Angie Bowie breaking down in the Dairy Room ( after saying she wasn’t going to cry) on being told of David Bowie’s death. John and David Gest are called in to support her and she sees an opportunity and begins milking it like a German farmer taking part in the annual Dusseldorf milking competition.


Theres more…


She gets David and John to promise not to tell anyone and they agree and they all make their way back into the main house.

Angie is trying to hold it together, but without really trying at all and a blind and deaf man  would have guessed that she was upset about something .

Enter Tiffany….

Angie proclaims that its not just  a  ” silly cold – its much worst than that ” and Tiffany shows her heart and goes to comfort her. After a millisecond of saying she can’t say – she makes Tiffany promise not to repeat what she is about to tell here . After Tiffany eagerly agrees Angie blurts out that :

“David was Dead”

And Tiffany goes into melt down.

I mean a real melt down –  it was as if she had lost a close family member the  way she was crying and becoming hysterical .

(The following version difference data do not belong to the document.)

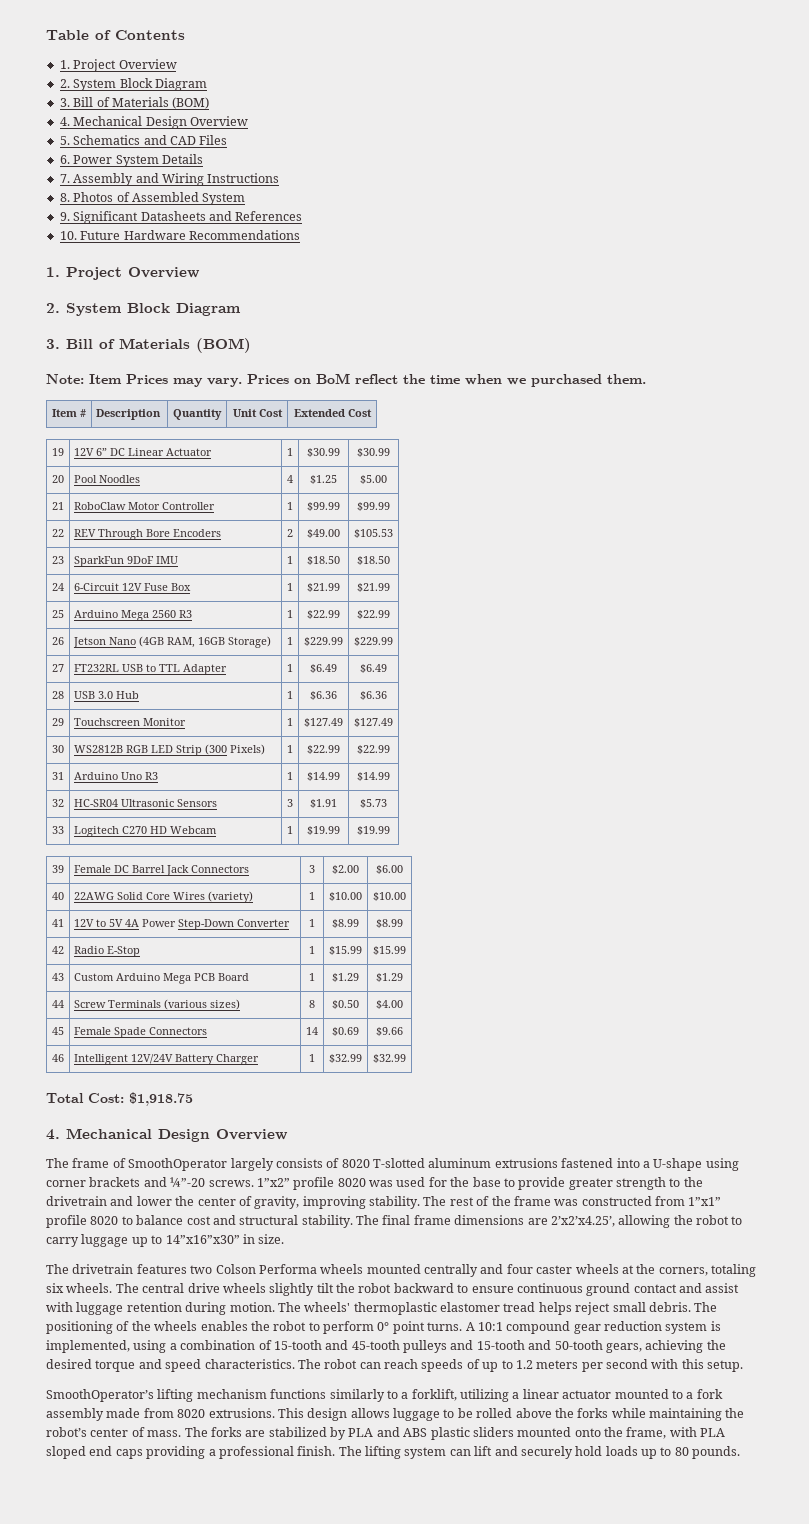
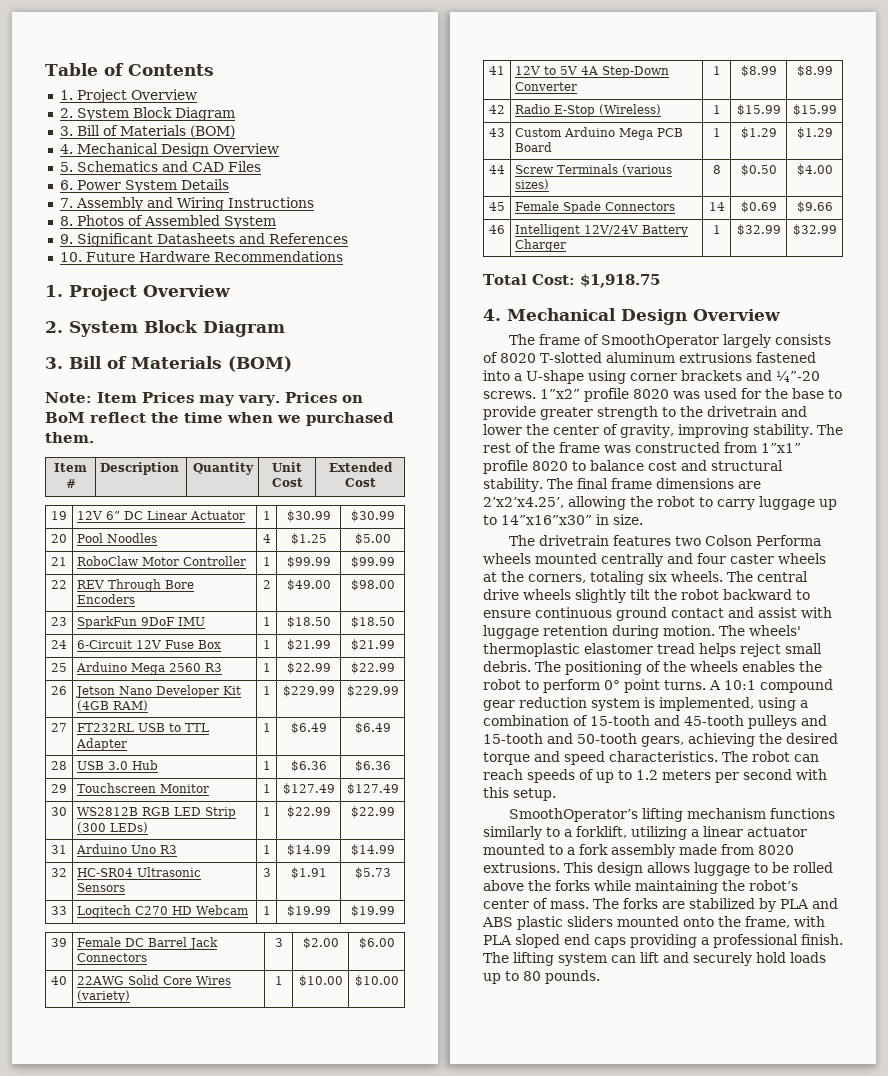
- 22 | REV Through Bore Encoders | 2 | $49.00 | $105.53
+ 22 | REV Through Bore Encoders | 2 | $49.00 | $98.00
- 26 | Jetson Nano (4GB RAM, 16GB Storage) | 1 | $229.99 | $229.99
+ 26 | Jetson Nano Developer Kit (4GB RAM) | 1 | $229.99 | $229.99
- 30 | WS2812B RGB LED Strip (300 Pixels) | 1 | $22.99 | $22.99
+ 30 | WS2812B RGB LED Strip (300 LEDs) | 1 | $22.99 | $22.99
- 41 | 12V to 5V 4A Power Step-Down Converter | 1 | $8.99 | $8.99
+ 41 | 12V to 5V 4A Step-Down Converter | 1 | $8.99 | $8.99
- 42 | Radio E-Stop | 1 | $15.99 | $15.99
+ 42 | Radio E-Stop (Wireless) | 1 | $15.99 | $15.99

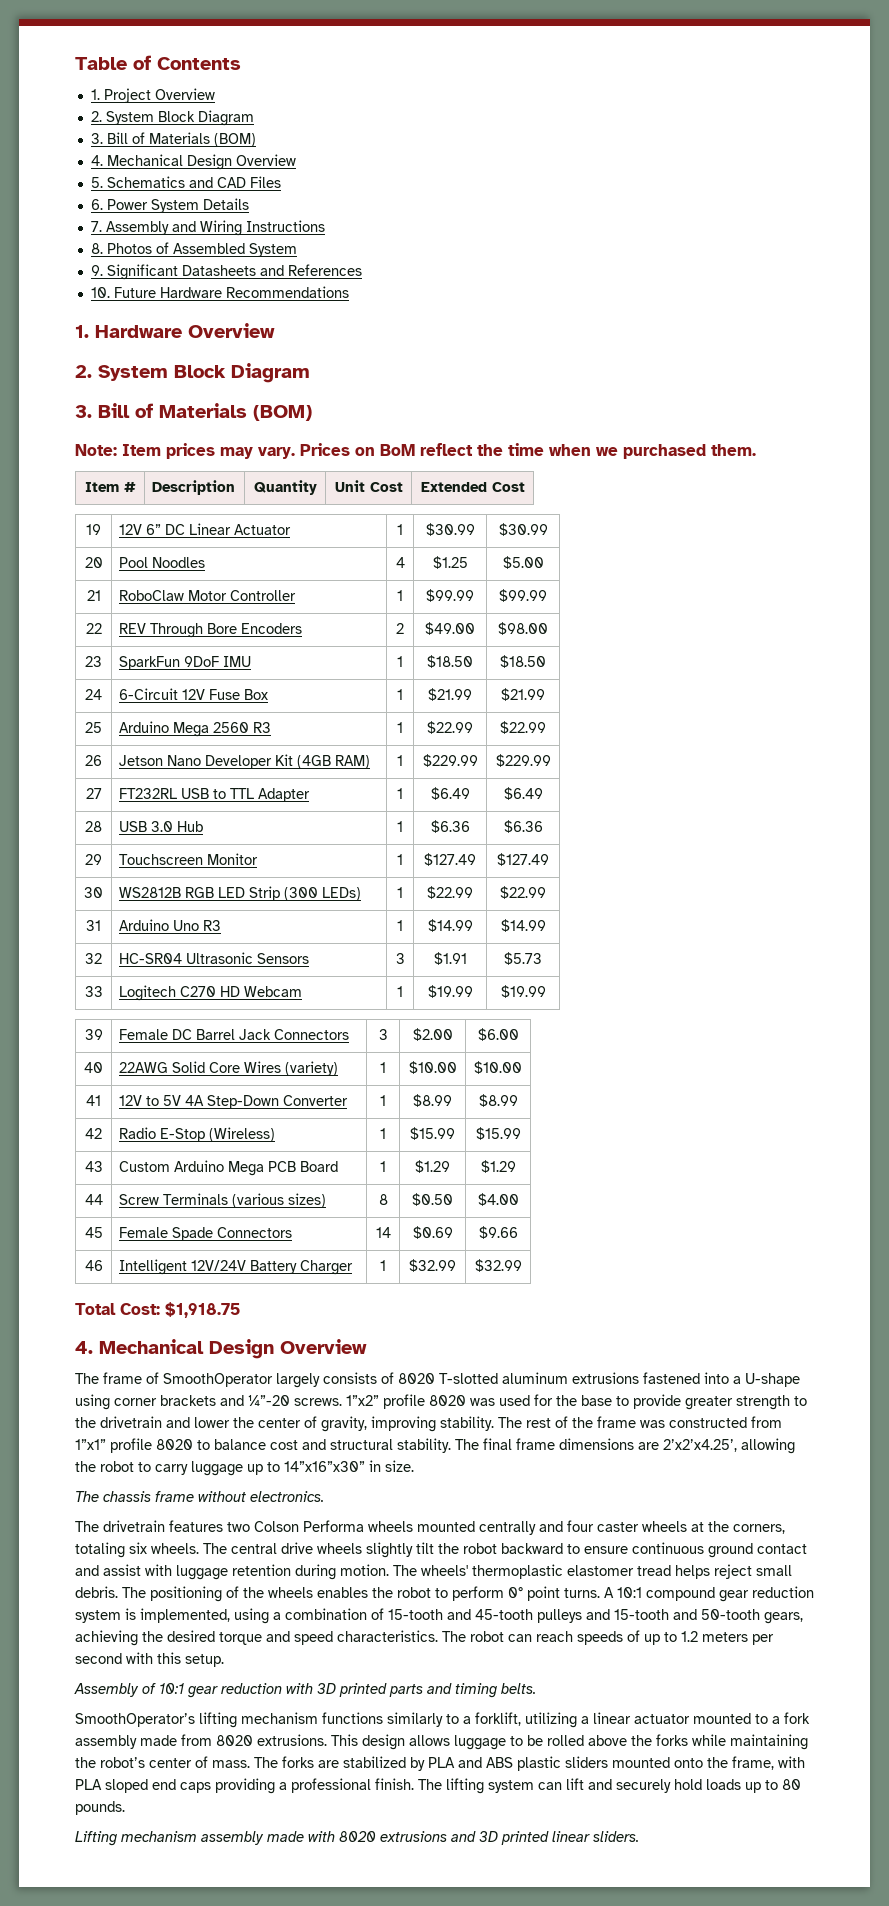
  10. Future Hardware Recommendations
- 1. Project Overview
+ 1. Hardware Overview
- Note: Item Prices may vary.
+ Note: Item prices may vary.
+ The chassis frame without electronics.
+ Assembly of 10:1 gear reduction with 3D printed parts and timing belts.
+ Lifting mechanism assembly made with 8020 extrusions and 3D printed linear sliders.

Now at this point I said to the wife that Tiffany must be a David Bowie superfan , as she seems to be taking his death worse than Angie and to be honest I thought she was acting a little bit unhinged.

 Tiffany rushes outside and proclaims to everyone that David was dead as she made her way to the bedroom.

On entering the bedroom she makes her way straight to David Gest’s bed and he’s in bed resting , with the covers over his head. Tiffany looks as if she is going to have a breakdown and is getting more hysterical and unhinged  by the second.

Then the penny dropped –

She had thought that David Gest had died and bizarrely some of the other housemates who had followed her to the bedroom had come  to the same ridiculous conclusion.

It was absolutely hilarious and a piece of TV gold and it give my humour gene a right good chuckle.

Then things turned dark and fowl  and before you could say boo to a goose the rest of the house had turned on Tiffany and lead by the ever vigilant and extremely shifty John Partridge ( did you see what I done there ?)  called for her to be thrown out of the house – or else they would all leave.

Hmmmm. Yeah right!

Back  to John , who put you in charge and what give you the right to have Tiffany thrown out of the house. You’ve already engineered the departure of the clueless Winston’s McKenzie. Are you trying to get better odds on you winning by getting rid of the competition?

You are starting to become boring.

Anyways they all turned on Tiffany and she came out fighting and it was uncomfortable to for a while, but Tiffany is made of sterner stuff and held her own.   Her situation was not help by having the ever clueless Gemma Collins throwing in random clichés and offering useless advice : ” Tomorrow is another day” , being my favourite.

I personally think they were being a bit hard on Tiffany , after all in was a stupid misunderstanding and they need to give her a break and a second chance. Providing that fowl prat  Partridge can get off his soap box and shut the hell up – although I doubt it

Chin up Tiffany , after all Tomorrow is another day.

If you’ve not seen it you’ll never know how funny it was.

Oh and that useless nob Johnathan ( I think that’s his name ) left the BB house and I hardly noticed – Bye!